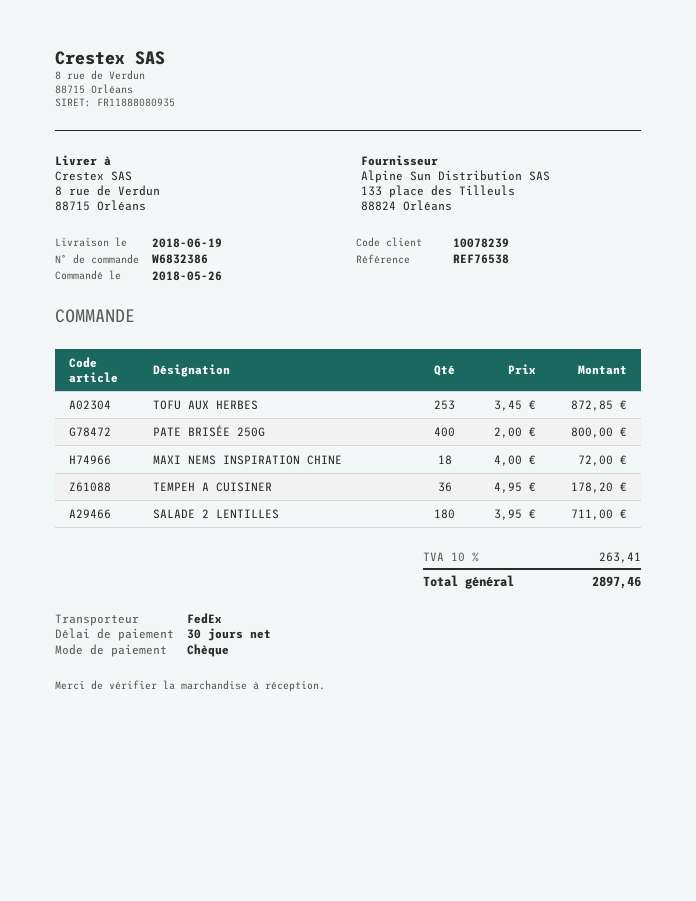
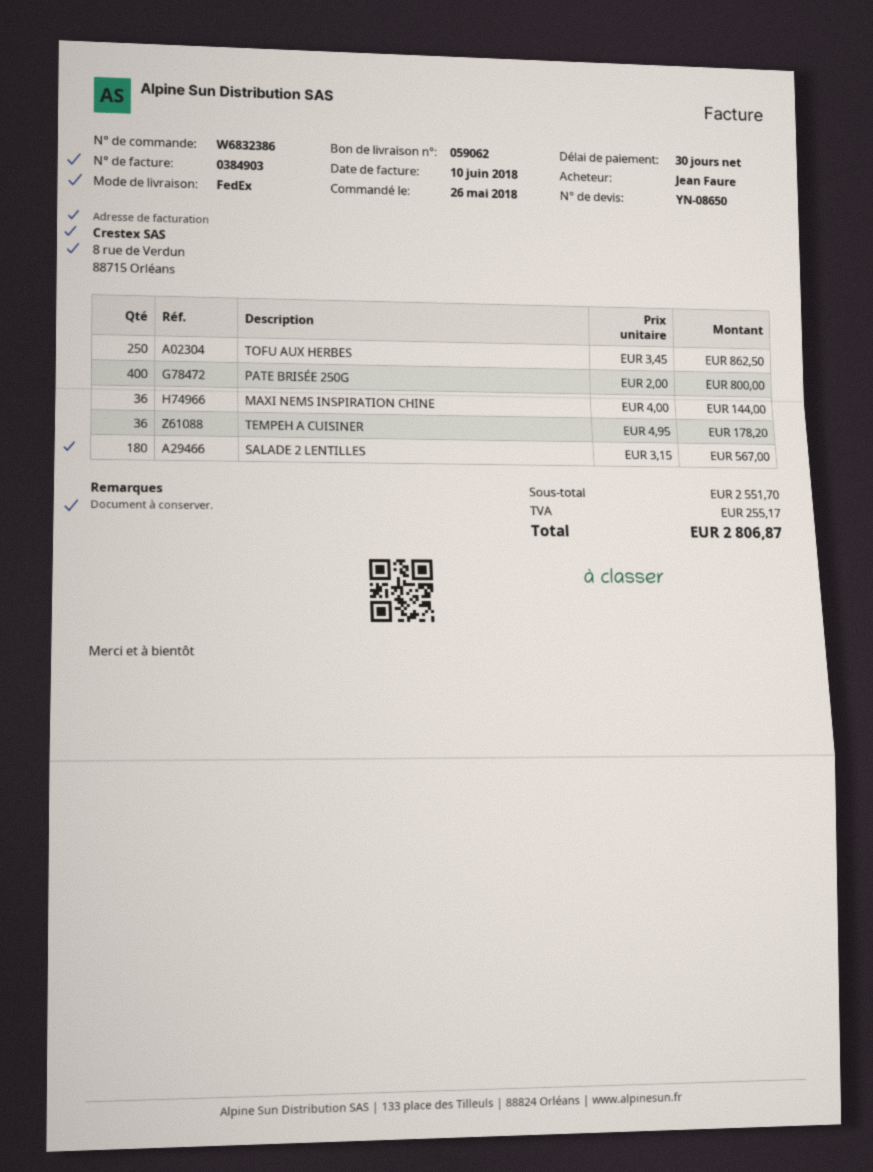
TOFU AUX HERBES: 253 x 3.45 = 872.85 -> 250 x 3.45 = 862.50
MAXI NEMS INSPIRATION CHINE: 18 x 4.00 = 72.00 -> 36 x 4.00 = 144.00
SALADE 2 LENTILLES: 180 x 3.95 = 711.00 -> 180 x 3.15 = 567.00
tax: 263.41 -> 255.17
total: 2897.46 -> 2806.87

-----

▸ About this exercise:
Transcribe all of the material exactly, leaving out whatever pictures it contains.

▸ Solution to the problem:
TOFU AUX HERBES: 253 x 3.45 = 872.85 -> 250 x 3.45 = 862.50
MAXI NEMS INSPIRATION CHINE: 18 x 4.00 = 72.00 -> 36 x 4.00 = 144.00
SALADE 2 LENTILLES: 180 x 3.95 = 711.00 -> 180 x 3.15 = 567.00
tax: 263.41 -> 255.17
total: 2897.46 -> 2806.87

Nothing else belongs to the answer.